The Harmonetta combines features of the harmonica and the melodica. It has a keyboard of 32 hexagonal buttons laid out according to the harmonic table, each labeled with one of the 12 pitch classes. The buttons (on this particular example) are labelled in German, thus the letter "h" is used where English speakers would use "b", and the letter "b" is used where an English speaker would use "Bb". Depressing a key makes it possible to play all notes of that pitch class; which octave sounds depends on where the mouth is positioned on the mouthpiece. There were other location-specific versions of the Harmonetta released, including the French-designated one, in which the buttons say tone names such as "Do Re Me" instead of "C D E". There was also the US export versions. The instrument is unisonoric, meaning that the same note is played on both blowing and drawing. Hohner discontinued the Harmonetta in 1984.

The earliest of the Harmonettas featured all black keys, and did not say "Made in Germany" on the cover plates. These Harmonettas internally used red Bakelite parts. The cases of these first Harmonettas were wooden, with felt interior. Starting on the 2nd generation models, the case was changed to a zipper and the "made in Germany" stamping appeared on the top cover. The later Harmonettas (1960s and newer) featured white rings around the "E" keys, in the center of the instrument and had black internal Bakelite parts.

There was a 2-row prototype Harmonetta, with a built-in synthesizer, called the CharlieMonica, built in the early 1970s. It is thought that Bernie Bray owned this instrument for a short time.

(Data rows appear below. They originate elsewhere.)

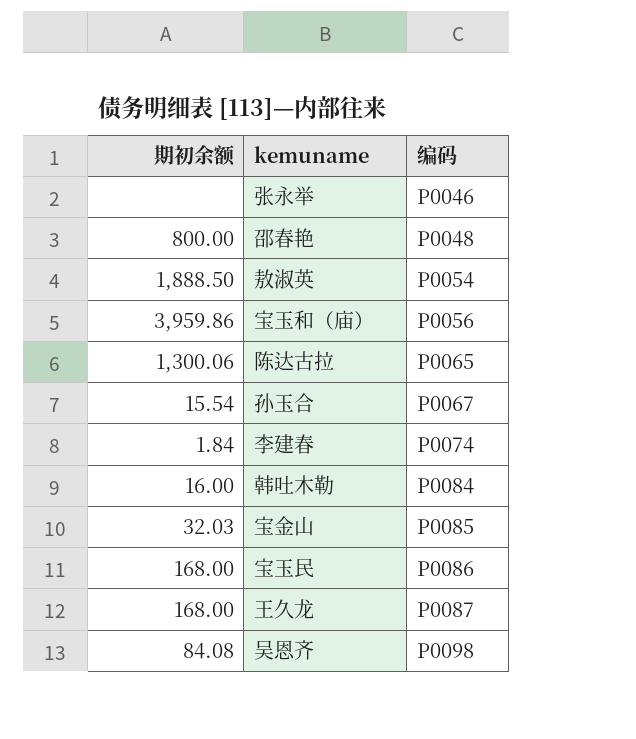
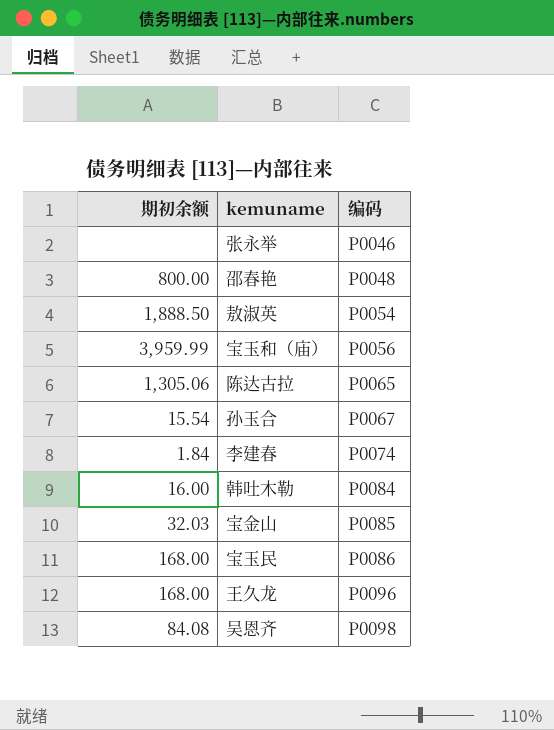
宝玉和（庙） | 期初余额: 3,959.86 -> 3,959.99
陈达古拉 | 期初余额: 1,300.06 -> 1,305.06
王久龙 | 编码: P0087 -> P0096

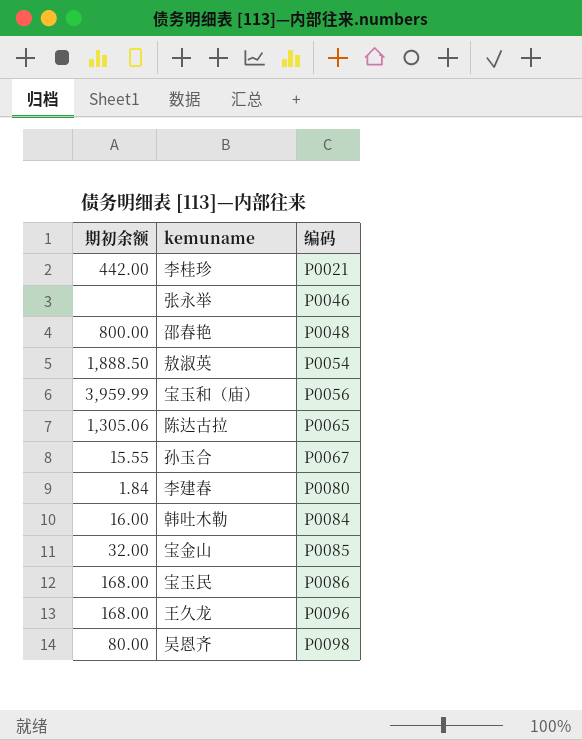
row 李桂珍: none -> 442.00 | P0021
孙玉合 | 期初余额: 15.54 -> 15.55
李建春 | 编码: P0074 -> P0080
宝金山 | 期初余额: 32.03 -> 32.00
吴恩齐 | 期初余额: 84.08 -> 80.00

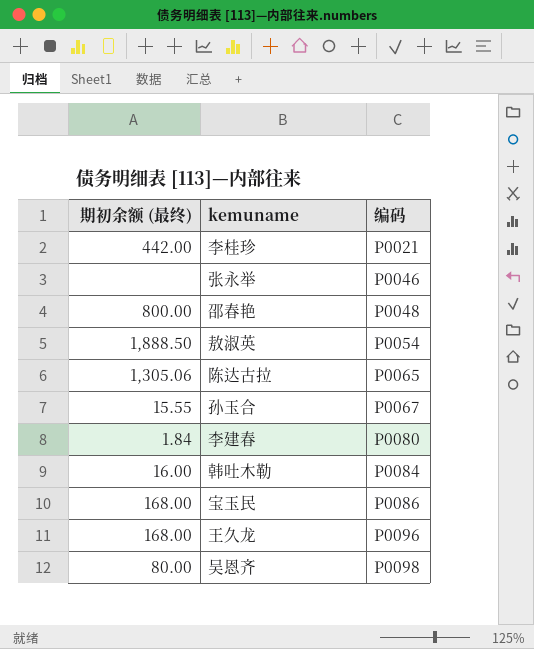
column name: 期初余额 -> 期初余额 (最终)
row 宝玉和（庙）: 3,959.99 | P0056 -> none
row 宝金山: 32.00 | P0085 -> none

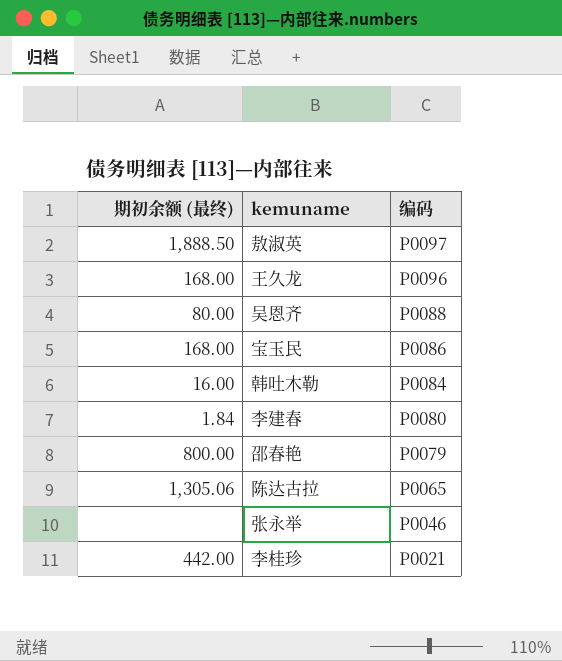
row order: 编码 ascending -> 编码 descending
row 孙玉合: 15.55 | P0067 -> none
敖淑英 | 编码: P0054 -> P0097
吴恩齐 | 编码: P0098 -> P0088
邵春艳 | 编码: P0048 -> P0079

Common problems with the Harmonettas include failed (dried) windsavers, broken gaskets, glue failing to hold the windsavers on, sticky sliding counterparts, cracked/chipped mouthpieces, and the screws holding the brass shutters falling out. A good test for functionality of the shutters is to attempt to blow/draw into the Harmonetta without pressing any buttons. If the instrument produces noise, the brass shutters have failed or need to be adjusted.